Ashley Jones has long made her presence felt in Birmingham’s creative scene. Her heartfelt poetry along with her work at the Alabama School of Fine Arts, Magic City Poetry Festival, and for various well-respected publications have introduced her as one of our city’s finest wordsmiths and most motivated activists. Her talent, which she’s been crafting since the age of 7, has already expanded beyond the city’s limits – however this year has seen her impact reach a level like never before. She was recently named the state of Alabama’s youngest Poet Laureate and just released her third book, Reparations Now!. It’s safe to say her words are now reaching an even broader audience, and leaving a bigger impact on those who hear them.
Ashley’s parents instilled a spirit of creativity into their children from an early age. “My family was all about education and artsyness,” Ashley recalls. She was reading by the age of three, and it wasn’t long before a second grade assignment requiring students to memorize and recite writing inspired Ashley’s love for poetry. She chose to read from a book titled “Honey, I Love” written by Eloise Greenfield. She recited the following lines from a poem named after Harriett Tubman that day:
“Harriett Tubman didn’t take no stuff, wasn’t scared of nothing neither. Didn’t come in this world to be no slave, and wasn’t gonna stay one either.”
When seven year old Ashley spoke those words aloud she felt cool, powerful, and fully realized in a way that she had never felt before. “It’s because it was a poem that I was reciting. It’s because it was a Black woman’s voice. And it’s because it was a powerful Black woman. All of those things converged to show me this can be how you communicate as well–you can use poetry. Since then I’ve been writing poetry.” Ashley recalls this moment in a piece called “Recitation” in her second published work, dark // thing.
Although Ashley began writing at a young age, it took years of hard work and purposeful building to become the poetry presence that she is today. She attended ASFA from 7th to 12th grade before going to UAB where she majored in English with a Creative Writing concentration. She edited two literary magazines during this time, Aura Literary Arts Review and Sanctuary. These moments allowed Ashley to learn more about the world of publishing, but it wasn’t until graduate school at Florida International University that she started sending her writings to larger journals. When she finished her thesis, Ashley submitted it to a book contest and “that’s how the ball got rolling.”
Her third book was just released September 7th, and Ashley’s excited to have people read something she worked so hard on. “I have been committed for a long time to using my art to change something. Change society. Change people’s views, or at least open them up towards empathy,” Ashley shares, and that certainly continues with Reparations Now! She says that while the title may seem political to some, the intention of the book is to show people what the term actually means. The root word for reparations is repair, and to repair is to heal. Ashley shows us what this healing could look like on both large and smaller scale issues that stem from the same source.

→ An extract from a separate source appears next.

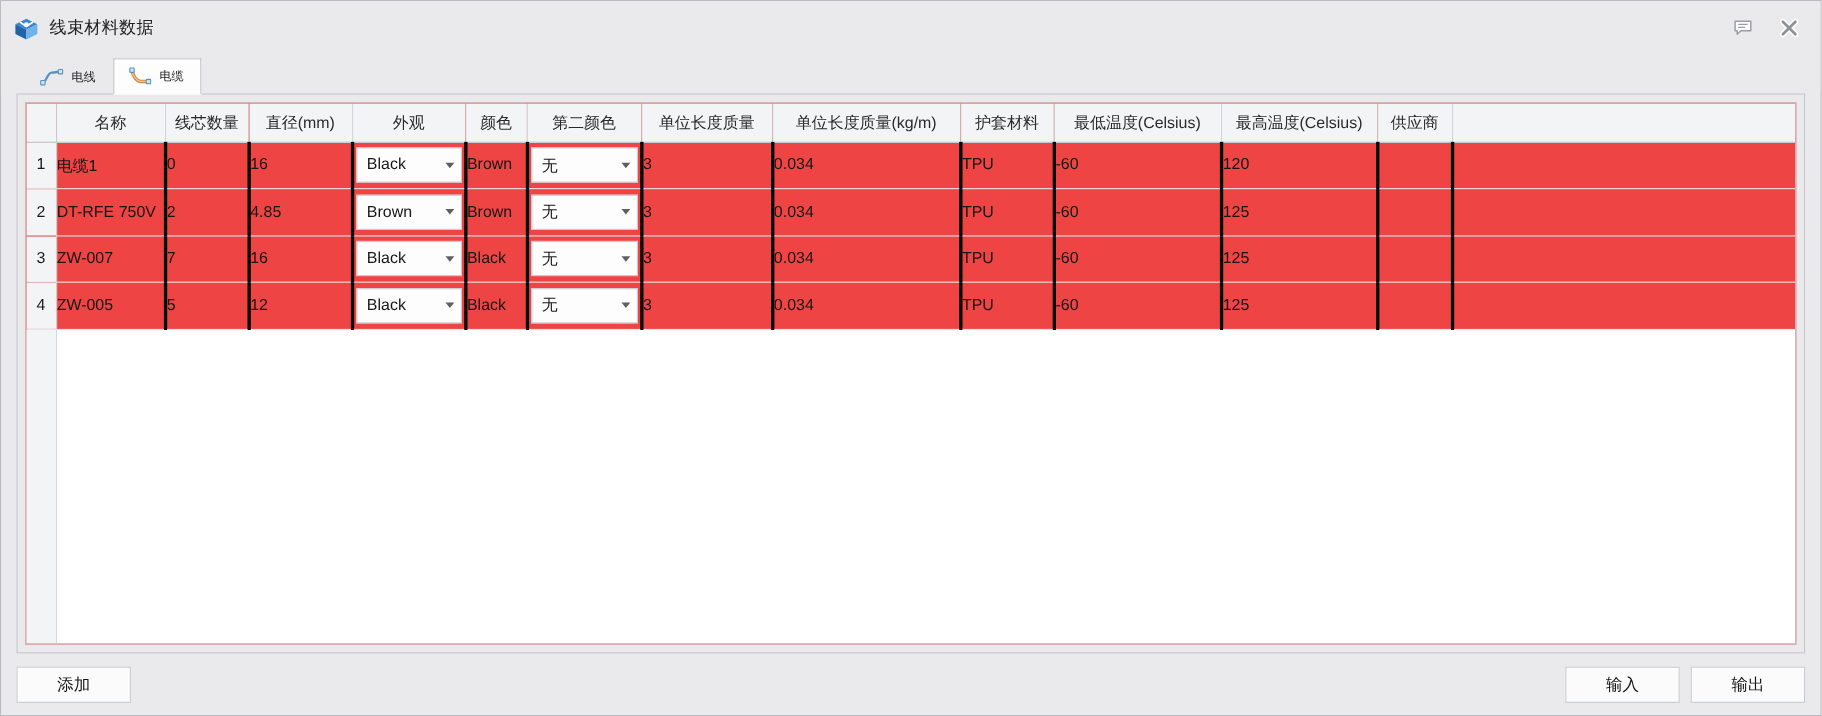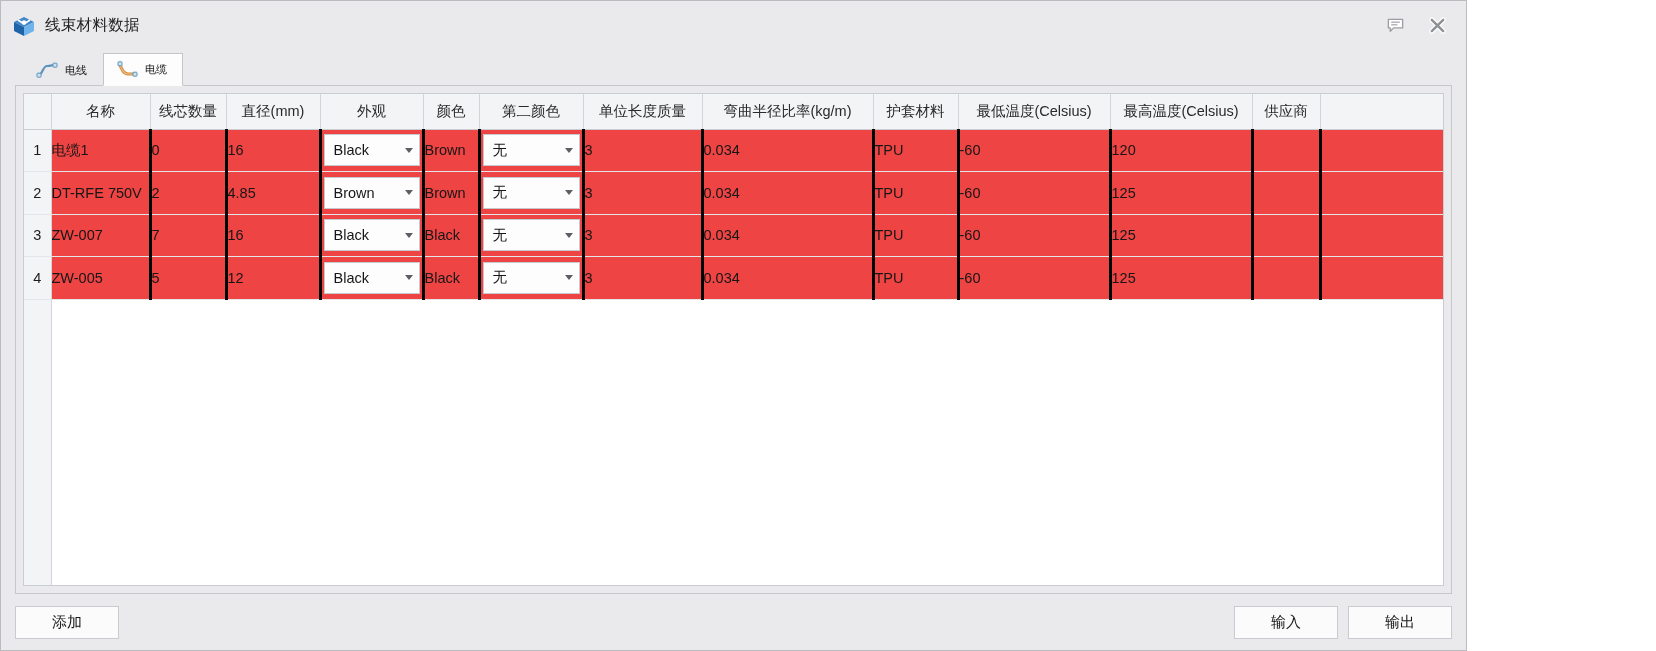"线束材料数据" .window { width: 1467px -> 1656px }
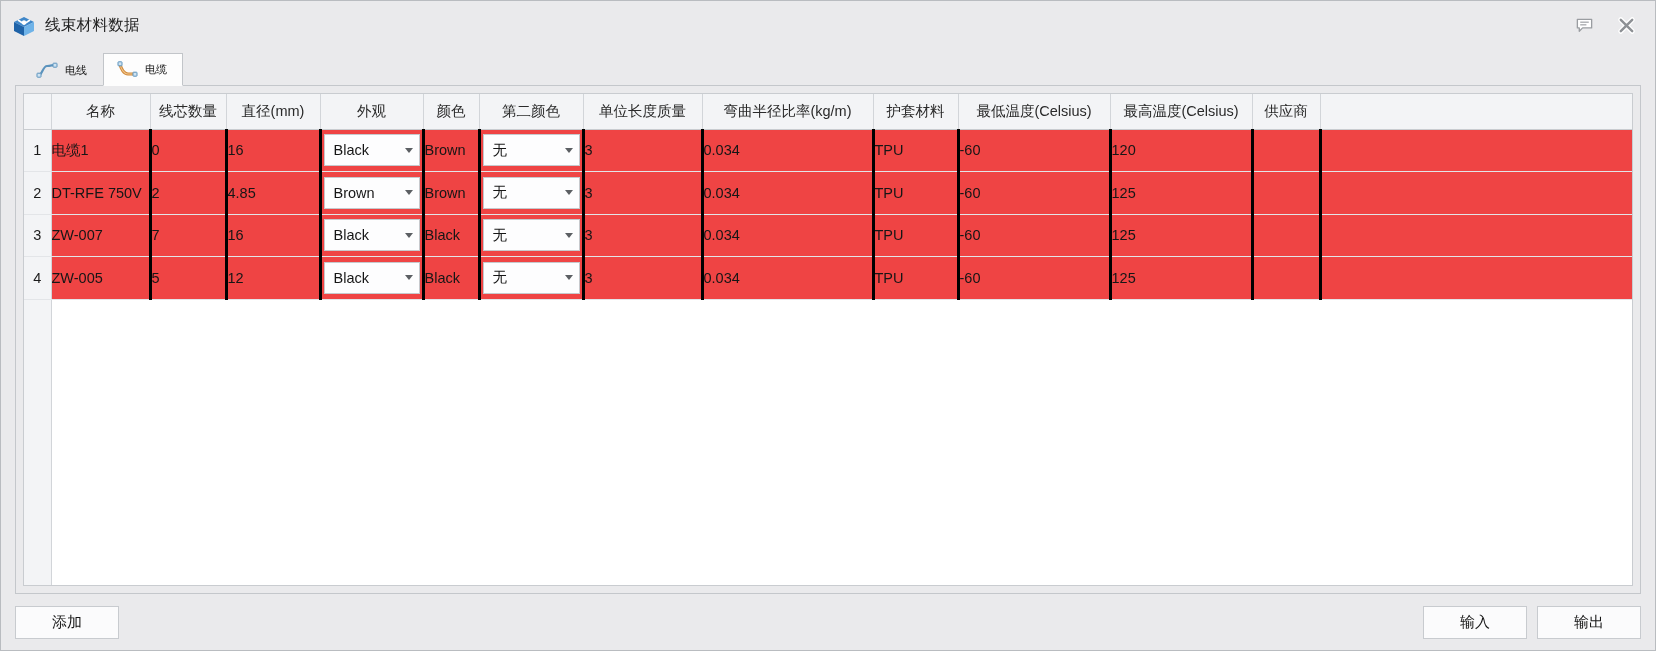"弯曲半径比率(kg/m)" th { text: 弯曲半径比率 -> 单位长度质量 }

There are also writings on personal moments that require repair and healing. “There are poems in the book that try to give healing from me to me. That’s also really important, and maybe that self worth is at the root of all types of reparations.” The cover art for Reparations Now! was made by Erin Leann Mitchel, a prominent artist who happened to attend the same high school as Ashley.
If releasing a third book wasn’t exciting enough, Ashley was recently named Alabama’s youngest and first Black Poet Laureate in the position’s 91 year history. She’s excited to represent a state that so many view as a monolith that doesn’t include her, and “to tell everybody else in the world and the US that there’s amazing things happening in Alabama and that the country really owes us a lot.” People that are still living in this state stood up and impacted the entire world as recently as the Civil Rights era, and Ashley believes part of her new job title is getting people from around the nation “to realize what we did and what we can still do.”
With these new accomplishments, Ashley’s days are busier than ever–but she still aims to use every available opportunity she can to cherish family and friends while uplifting the city. She expressed gratitude for the city’s writing community, her parents, teachers, writers, and inspirational city-changers like the great Voice Porter who “put a lot of work into establishing a vibrant arts culture here in Birmingham.” Ashley believes that we are “staring down an incredible moment to make Birmingham what we’ve always hoped it could be” and believes it will take “humility, graciousness, great empathy, and helping leaders understand what they need to do to serve the community.” With a thriving poetry scene and Alabama’s history-making Poet Laureate in our corner–we can’t help but feel good things are happening as well.